◆ WHAT YOU NEED TO DO:
Could you reproduce the lines below from the one with "[22,48,198,66] 6533 阅读" through the one with "[35,1490,1036,2243] [image] ->"? Keep both ends and add nothing.

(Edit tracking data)

^^^^

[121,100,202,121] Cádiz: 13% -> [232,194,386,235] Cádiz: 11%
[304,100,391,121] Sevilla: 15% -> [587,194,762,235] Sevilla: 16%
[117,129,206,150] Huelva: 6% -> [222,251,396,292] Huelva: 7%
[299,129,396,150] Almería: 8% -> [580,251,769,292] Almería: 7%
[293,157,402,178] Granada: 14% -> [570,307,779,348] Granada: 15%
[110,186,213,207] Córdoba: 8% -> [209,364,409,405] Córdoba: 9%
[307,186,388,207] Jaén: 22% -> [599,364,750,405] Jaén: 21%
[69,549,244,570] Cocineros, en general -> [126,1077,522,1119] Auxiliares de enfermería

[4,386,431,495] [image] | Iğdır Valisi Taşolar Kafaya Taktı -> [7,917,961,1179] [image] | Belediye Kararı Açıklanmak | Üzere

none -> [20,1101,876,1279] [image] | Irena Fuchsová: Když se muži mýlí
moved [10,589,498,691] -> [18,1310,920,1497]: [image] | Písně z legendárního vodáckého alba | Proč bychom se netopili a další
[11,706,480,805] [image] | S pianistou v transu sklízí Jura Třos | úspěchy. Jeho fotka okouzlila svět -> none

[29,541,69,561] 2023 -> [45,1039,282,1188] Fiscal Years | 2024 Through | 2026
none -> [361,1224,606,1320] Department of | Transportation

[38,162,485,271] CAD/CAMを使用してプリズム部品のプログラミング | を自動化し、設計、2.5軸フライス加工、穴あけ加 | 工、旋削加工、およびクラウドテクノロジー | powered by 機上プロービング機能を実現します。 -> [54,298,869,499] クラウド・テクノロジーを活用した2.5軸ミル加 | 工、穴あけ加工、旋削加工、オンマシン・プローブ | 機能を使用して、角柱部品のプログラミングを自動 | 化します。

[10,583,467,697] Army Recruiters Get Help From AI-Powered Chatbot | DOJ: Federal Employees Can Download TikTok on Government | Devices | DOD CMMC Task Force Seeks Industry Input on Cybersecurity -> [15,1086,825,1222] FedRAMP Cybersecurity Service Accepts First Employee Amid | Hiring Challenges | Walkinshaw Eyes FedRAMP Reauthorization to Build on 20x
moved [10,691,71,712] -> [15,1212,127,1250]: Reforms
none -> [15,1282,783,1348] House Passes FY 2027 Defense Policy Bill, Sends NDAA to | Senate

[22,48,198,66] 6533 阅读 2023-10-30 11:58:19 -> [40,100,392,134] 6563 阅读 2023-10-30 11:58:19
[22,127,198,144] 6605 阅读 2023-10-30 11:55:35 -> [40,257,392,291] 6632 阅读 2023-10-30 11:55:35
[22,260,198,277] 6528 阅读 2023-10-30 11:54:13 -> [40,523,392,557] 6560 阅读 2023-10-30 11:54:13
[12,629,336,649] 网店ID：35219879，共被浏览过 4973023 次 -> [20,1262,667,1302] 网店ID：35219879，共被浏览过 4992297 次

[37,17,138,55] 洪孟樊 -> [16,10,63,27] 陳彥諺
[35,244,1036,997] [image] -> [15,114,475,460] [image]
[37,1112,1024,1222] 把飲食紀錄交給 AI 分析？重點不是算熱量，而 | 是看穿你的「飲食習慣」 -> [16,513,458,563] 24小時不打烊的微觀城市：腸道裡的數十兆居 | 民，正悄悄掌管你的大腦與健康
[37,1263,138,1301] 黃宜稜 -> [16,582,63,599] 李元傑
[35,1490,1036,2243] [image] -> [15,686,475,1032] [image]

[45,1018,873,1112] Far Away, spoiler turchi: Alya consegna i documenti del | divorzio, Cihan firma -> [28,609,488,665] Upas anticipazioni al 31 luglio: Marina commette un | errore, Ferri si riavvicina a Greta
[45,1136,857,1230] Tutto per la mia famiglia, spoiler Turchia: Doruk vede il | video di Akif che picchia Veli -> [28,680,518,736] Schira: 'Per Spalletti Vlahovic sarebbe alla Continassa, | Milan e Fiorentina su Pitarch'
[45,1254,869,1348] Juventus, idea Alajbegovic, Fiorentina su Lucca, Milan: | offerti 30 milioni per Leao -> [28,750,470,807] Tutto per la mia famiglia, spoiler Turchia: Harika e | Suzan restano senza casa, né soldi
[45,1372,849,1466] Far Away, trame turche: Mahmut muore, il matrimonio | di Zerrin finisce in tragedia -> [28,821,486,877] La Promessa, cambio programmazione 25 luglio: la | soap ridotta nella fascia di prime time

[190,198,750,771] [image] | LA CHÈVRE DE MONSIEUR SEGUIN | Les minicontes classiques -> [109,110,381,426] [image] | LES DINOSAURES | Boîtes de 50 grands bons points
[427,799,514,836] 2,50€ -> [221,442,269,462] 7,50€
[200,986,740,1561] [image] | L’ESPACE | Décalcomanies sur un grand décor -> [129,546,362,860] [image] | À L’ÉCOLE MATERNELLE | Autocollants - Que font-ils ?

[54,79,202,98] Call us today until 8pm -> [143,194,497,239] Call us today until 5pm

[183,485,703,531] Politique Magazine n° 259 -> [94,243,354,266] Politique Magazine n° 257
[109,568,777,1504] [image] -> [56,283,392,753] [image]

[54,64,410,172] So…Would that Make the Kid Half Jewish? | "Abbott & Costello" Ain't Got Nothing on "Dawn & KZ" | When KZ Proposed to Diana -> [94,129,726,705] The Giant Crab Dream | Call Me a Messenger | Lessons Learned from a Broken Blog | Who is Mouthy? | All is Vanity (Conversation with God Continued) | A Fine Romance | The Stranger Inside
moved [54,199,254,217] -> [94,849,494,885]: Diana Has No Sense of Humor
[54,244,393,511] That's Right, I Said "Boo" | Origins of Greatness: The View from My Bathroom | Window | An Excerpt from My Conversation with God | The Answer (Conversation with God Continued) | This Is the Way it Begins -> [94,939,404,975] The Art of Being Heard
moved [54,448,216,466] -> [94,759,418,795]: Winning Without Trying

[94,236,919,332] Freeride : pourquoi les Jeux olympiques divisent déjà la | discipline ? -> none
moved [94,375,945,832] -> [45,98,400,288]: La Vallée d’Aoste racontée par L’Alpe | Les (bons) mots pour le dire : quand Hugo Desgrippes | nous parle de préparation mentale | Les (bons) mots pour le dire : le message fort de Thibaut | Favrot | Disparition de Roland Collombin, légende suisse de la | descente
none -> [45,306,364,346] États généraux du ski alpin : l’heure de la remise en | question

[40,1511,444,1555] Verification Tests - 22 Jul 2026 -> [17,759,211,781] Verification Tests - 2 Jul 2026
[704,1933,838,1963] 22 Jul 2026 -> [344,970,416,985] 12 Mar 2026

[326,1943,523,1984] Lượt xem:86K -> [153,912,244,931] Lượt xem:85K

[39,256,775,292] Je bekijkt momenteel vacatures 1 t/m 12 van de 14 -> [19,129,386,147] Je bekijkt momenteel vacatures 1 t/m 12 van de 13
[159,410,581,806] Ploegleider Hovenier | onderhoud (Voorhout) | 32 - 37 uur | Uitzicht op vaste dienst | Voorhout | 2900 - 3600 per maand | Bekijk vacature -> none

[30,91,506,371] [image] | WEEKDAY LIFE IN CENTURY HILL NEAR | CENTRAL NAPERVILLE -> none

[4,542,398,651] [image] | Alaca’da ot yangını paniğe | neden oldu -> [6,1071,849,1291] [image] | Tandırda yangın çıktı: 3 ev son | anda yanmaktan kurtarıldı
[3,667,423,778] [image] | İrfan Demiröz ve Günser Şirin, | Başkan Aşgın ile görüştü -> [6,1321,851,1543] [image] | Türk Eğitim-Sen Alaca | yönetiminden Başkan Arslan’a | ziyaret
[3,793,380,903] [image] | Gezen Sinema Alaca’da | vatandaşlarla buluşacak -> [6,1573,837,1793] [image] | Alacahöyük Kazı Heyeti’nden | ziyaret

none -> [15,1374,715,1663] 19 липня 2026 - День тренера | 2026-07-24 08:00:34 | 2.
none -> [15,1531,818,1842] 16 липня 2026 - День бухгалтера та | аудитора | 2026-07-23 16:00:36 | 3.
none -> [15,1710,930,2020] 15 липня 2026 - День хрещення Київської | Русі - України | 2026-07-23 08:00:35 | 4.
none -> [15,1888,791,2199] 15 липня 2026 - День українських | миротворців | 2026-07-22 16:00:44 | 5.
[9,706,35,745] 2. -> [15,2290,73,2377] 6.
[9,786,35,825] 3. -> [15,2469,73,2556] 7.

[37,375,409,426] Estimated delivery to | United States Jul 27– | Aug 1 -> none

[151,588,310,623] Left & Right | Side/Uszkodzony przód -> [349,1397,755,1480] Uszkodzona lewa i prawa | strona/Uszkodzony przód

^^^^

◆ ANSWER TO THIS TASK:
[22,48,198,66] 6533 阅读 2023-10-30 11:58:19 -> [40,100,392,134] 6563 阅读 2023-10-30 11:58:19
[22,127,198,144] 6605 阅读 2023-10-30 11:55:35 -> [40,257,392,291] 6632 阅读 2023-10-30 11:55:35
[22,260,198,277] 6528 阅读 2023-10-30 11:54:13 -> [40,523,392,557] 6560 阅读 2023-10-30 11:54:13
[12,629,336,649] 网店ID：35219879，共被浏览过 4973023 次 -> [20,1262,667,1302] 网店ID：35219879，共被浏览过 4992297 次

[37,17,138,55] 洪孟樊 -> [16,10,63,27] 陳彥諺
[35,244,1036,997] [image] -> [15,114,475,460] [image]
[37,1112,1024,1222] 把飲食紀錄交給 AI 分析？重點不是算熱量，而 | 是看穿你的「飲食習慣」 -> [16,513,458,563] 24小時不打烊的微觀城市：腸道裡的數十兆居 | 民，正悄悄掌管你的大腦與健康
[37,1263,138,1301] 黃宜稜 -> [16,582,63,599] 李元傑
[35,1490,1036,2243] [image] -> [15,686,475,1032] [image]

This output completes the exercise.